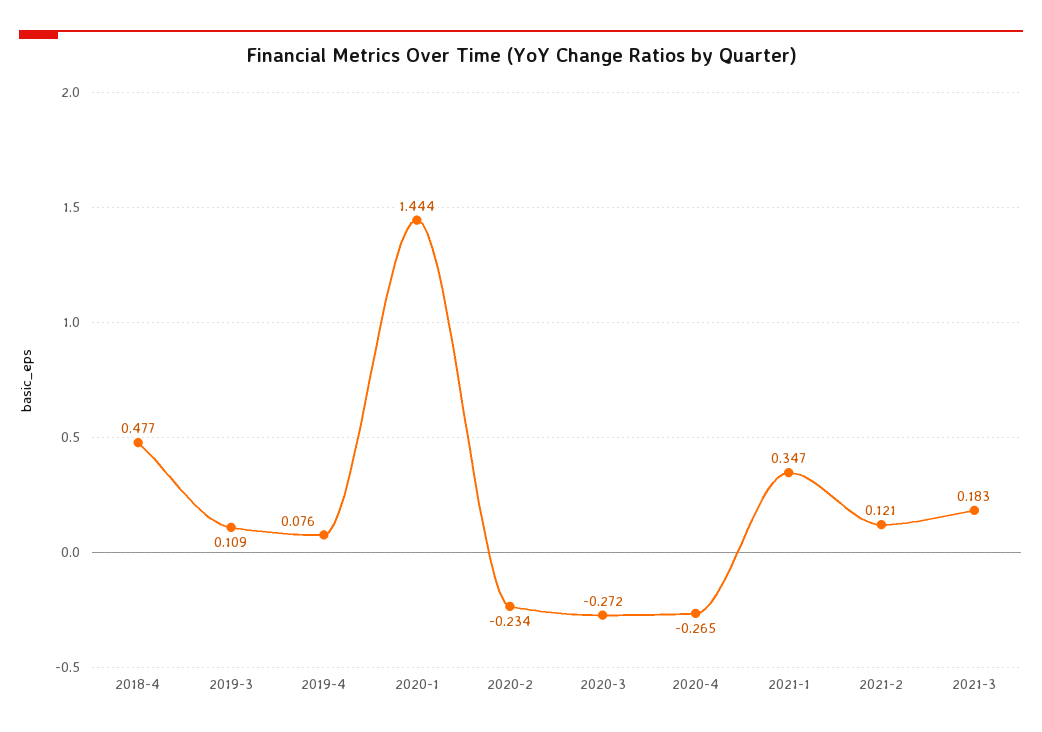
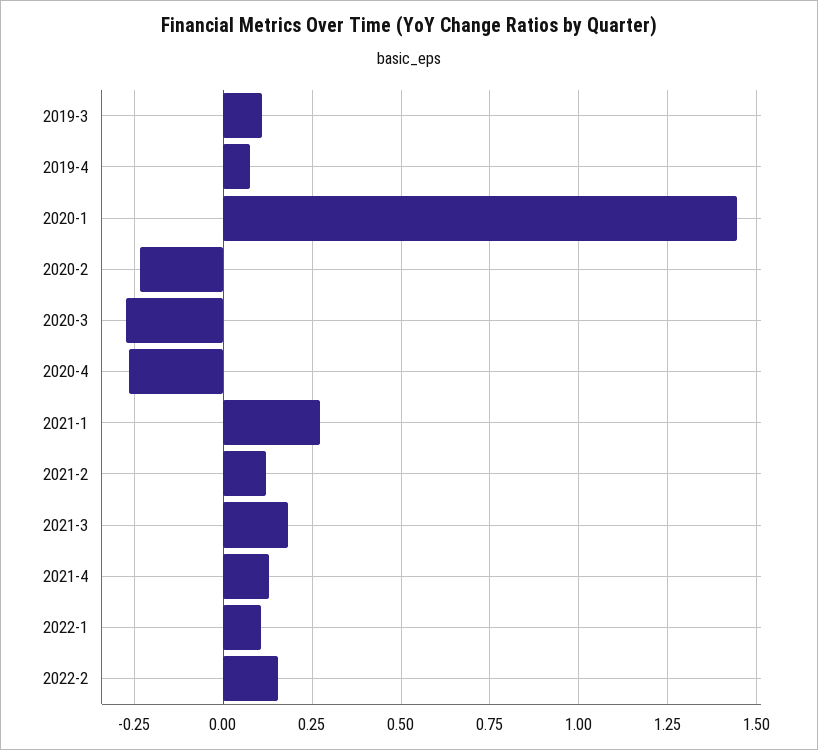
2018-4: 0.477 -> none
2021-1: 0.347 -> 0.275
2021-4: none -> 0.125
2022-1: none -> 0.1
2022-2: none -> 0.15

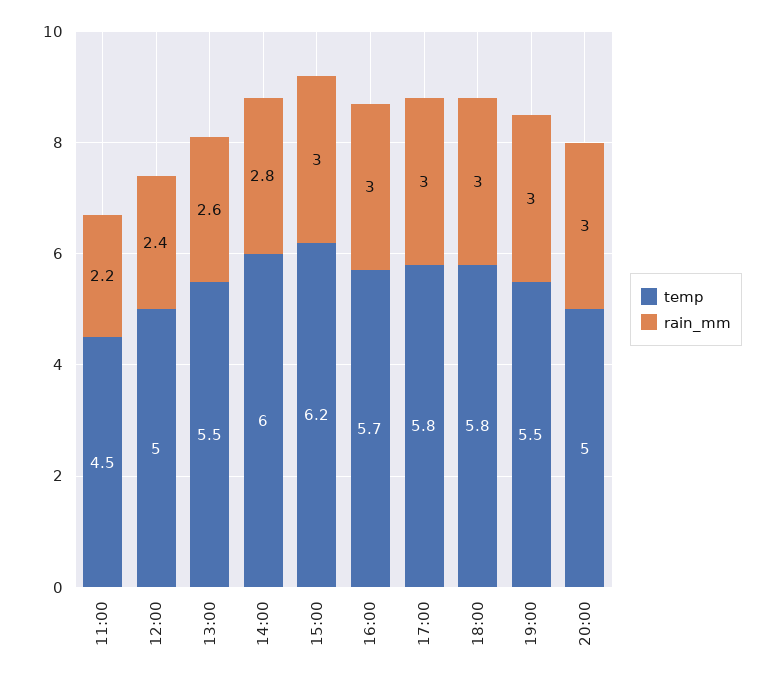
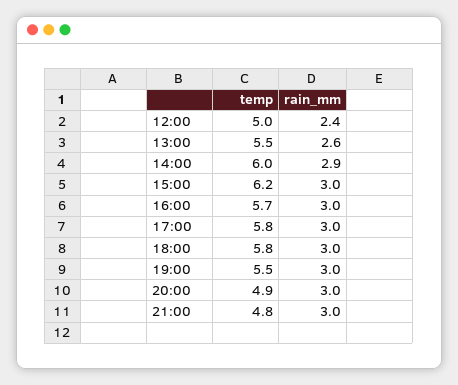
temp, 11:00: 4.5 -> none
rain_mm, 11:00: 2.2 -> none
rain_mm, 14:00: 2.8 -> 2.9
temp, 20:00: 5 -> 4.9
temp, 21:00: none -> 4.8
rain_mm, 21:00: none -> 3

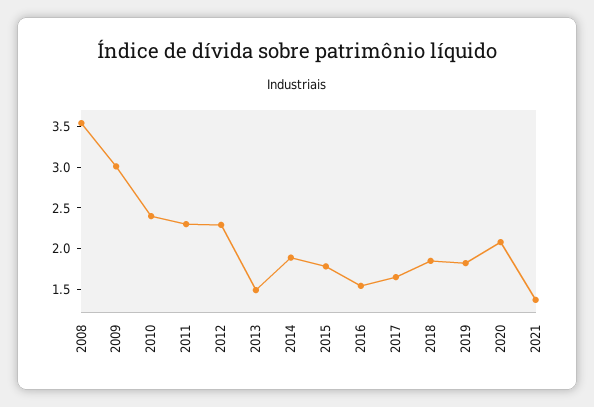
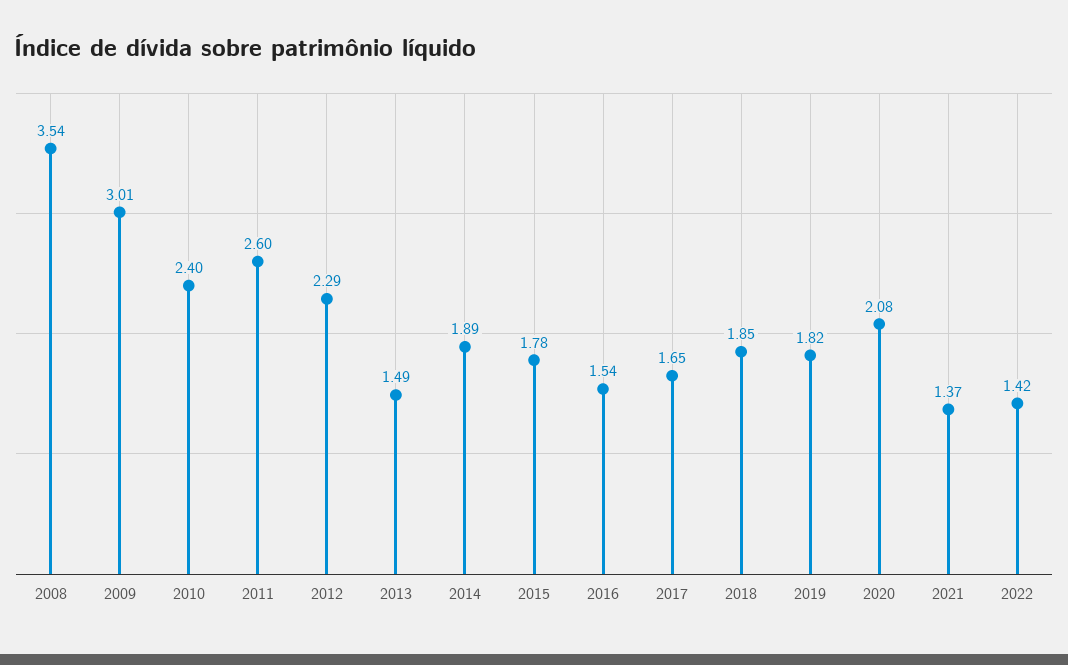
2011: 2.3 -> 2.6
2022: none -> 1.42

### What is being asked
If a line holds an image, leave the image out; retype everything else in the entries exactly.

### Answer for the task
2018-4: 0.477 -> none
2021-1: 0.347 -> 0.275
2021-4: none -> 0.125
2022-1: none -> 0.1
2022-2: none -> 0.15

temp, 11:00: 4.5 -> none
rain_mm, 11:00: 2.2 -> none
rain_mm, 14:00: 2.8 -> 2.9
temp, 20:00: 5 -> 4.9
temp, 21:00: none -> 4.8
rain_mm, 21:00: none -> 3

2011: 2.3 -> 2.6
2022: none -> 1.42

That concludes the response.